Dr. Adetinuke (Mary) Boyd
Country Director, CDC-Nigeria
Dr. Adetinuke (Mary) Boyd is the CDC Nigeria Country Director having been appointed to this position in April 21, 2021. In this role, Dr. Boyd is leading one of CDC’s largest country offices and support CDC’s collective efforts in global HIV and TB, global health security, malaria elimination, and immunization. Since October 2020, Dr. Boyd has served as a Senior Advisor for HIV and TB Prevention for CDC Nigeria and as a regional and international expert on HIV and TB prevention.
Dr. Boyd is a trained vaccinologist and conducted vaccine trials for influenza A (H1N1), live oral Shigella, Vibrio cholera and Salmonella vaccine candidates from 2009-2013 at the University of Maryland’s Center for Vaccine Development. She subsequently joined the Food and Drug Administration, where she led global health vaccine efforts, including for Ebola, from 2013-2016. Dr. Boyd joined CDC in the CDC Zambia country office, where she first served as Deputy Associate Director for Programs (2016-2018) and then as Senior Medical Advisor (2018-2020). Dr. Boyd’s accomplishments in Zambia included leading the Antiretroviral Treatment Surge campaign; establishing the Zambia National HIV Clinical Mentorship program; and directing the first regional COVID-19 response ECHO community of practice in Southern Africa and West Africa.
Commander Dr. Boyd is an active duty physician in the Commissioned Corps of the U.S. Public Health Service, and currently performs clinical practice at the U.S. Embassy Abuja Health Unit. She received her undergraduate degree in neurobiology and physiology from the University of Maryland, College Park, and completed her medical degree, residency and fellowship in pediatrics and infectious diseases at the University of Maryland, Baltimore. Dr. Boyd is a proud Terrapin, a Zumba fanatic, and enjoys traveling with her husband and 3 kids.
Suzanne Theroux is currently the CDC Nigeria Country Deputy since April 2021, having held a similar position as the CDC Mozambique Country Deputy from 2018 to 2021. In this role, she oversees the management of the office comprised of 11 U.S. direct hires and 94 locally employed staff. In addition, Suzanne manages the coordination of PEPFAR initiatives across four deputies, an Associate Director, and 9 Branches. She acts as a senior representative for CDC on the PEPFAR management planning team, directs communications with key HHS and CDC offices, and liaises with a senior partner and government to government engagements. In addition, coordinate with U.S. Embassy Front Office for PEPFAR activities and CDC strategic issues and liaises with the management, finance, procurement, and human resources business offices for routine administrative actions.

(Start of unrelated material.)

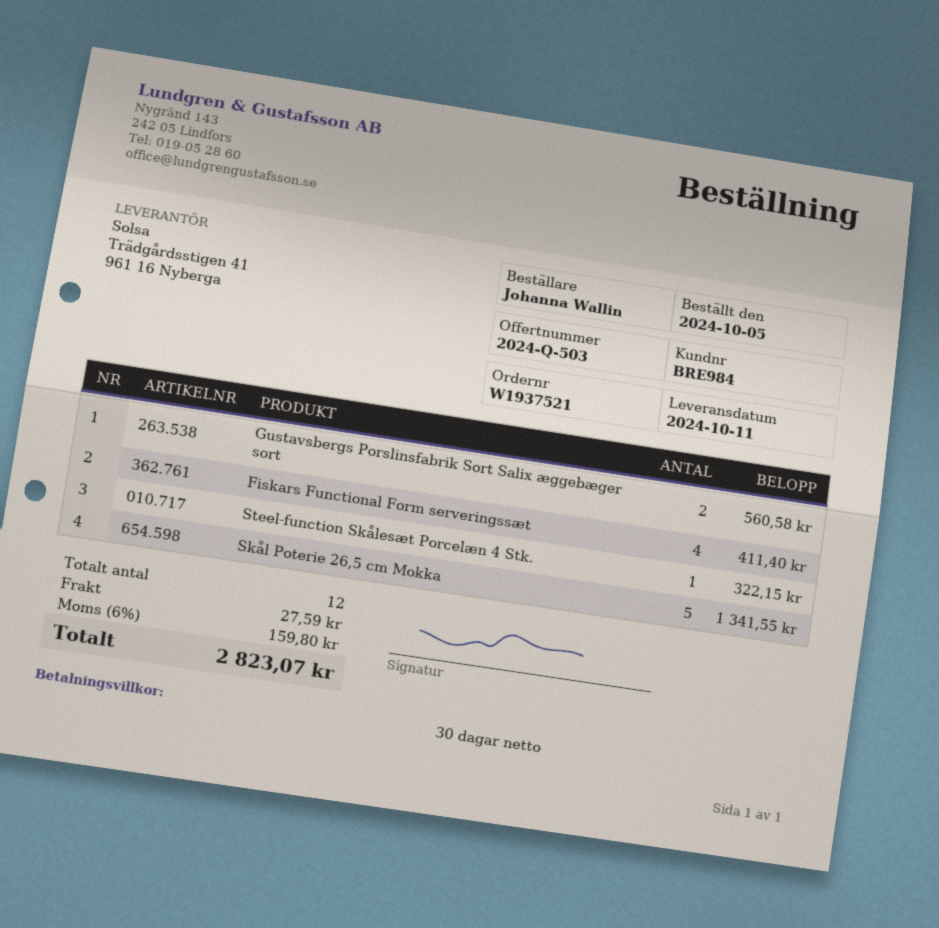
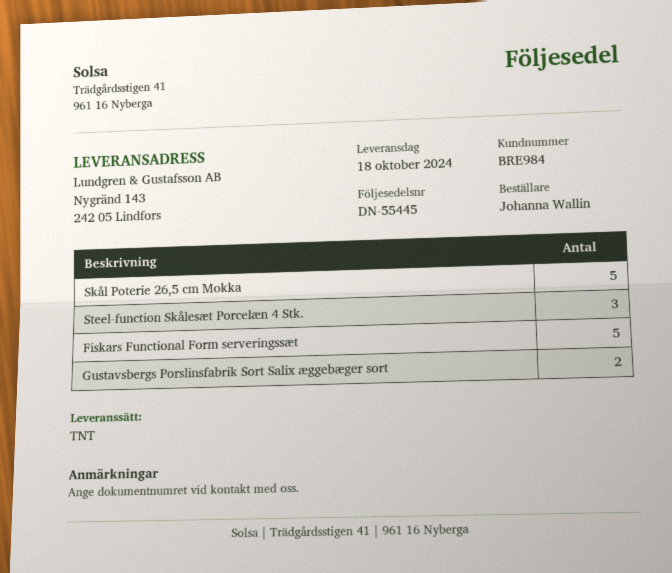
delivery date: 2024-10-11 -> 2024-10-18
Fiskars Functional Form serveringssæt: 4 -> 5
Steel-function Skålesæt Porcelæn 4 Stk.: 1 -> 3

She served as the Director of the for Overseas Operations Office at CDC’s Center for Global Health (CGH) from 2015 to 2018. In that position, Suzanne was responsible for managing operations of 50+ country offices and supported 500+ global direct hires/contractors and 1400+ locally employed staff. In addition, providing country office administrative services including Department of State agreements/billings, facilities management/security, and oversight of renovation/construction; global staff management, including recruitment/hiring/deployment, relocation procedures, and emergency services; workforce management, including coordination of regional training, organizational development assistance, and oversight of locally employed staff; operational policy.
Suzanne had held several other positions, including Deputy Director for Management CDC Kenya, 2009 to 2014; Deputy Director – Program Unit, CDC Uganda Global AIDS Program, and Regional Program Consultant for Department of Health and Human Services, 2004 to 2009. In addition, she spent several years working in public health in the areas of family planning, and reproductive health, education, and capacity development.
In addition to several years of experience working with the CDC and HHS, she worked with Johns Hopkins University Program for International Education in Reproductive Health, Management Sciences for Health, Pathfinder International, Planned Parenthood of New York City, and was a Peace Corps Volunteer in West Africa. Suzanne holds a Bachelor of Science degree from the University of New Hampshire and a Master of Public Health from the Columbia University School of Public Health.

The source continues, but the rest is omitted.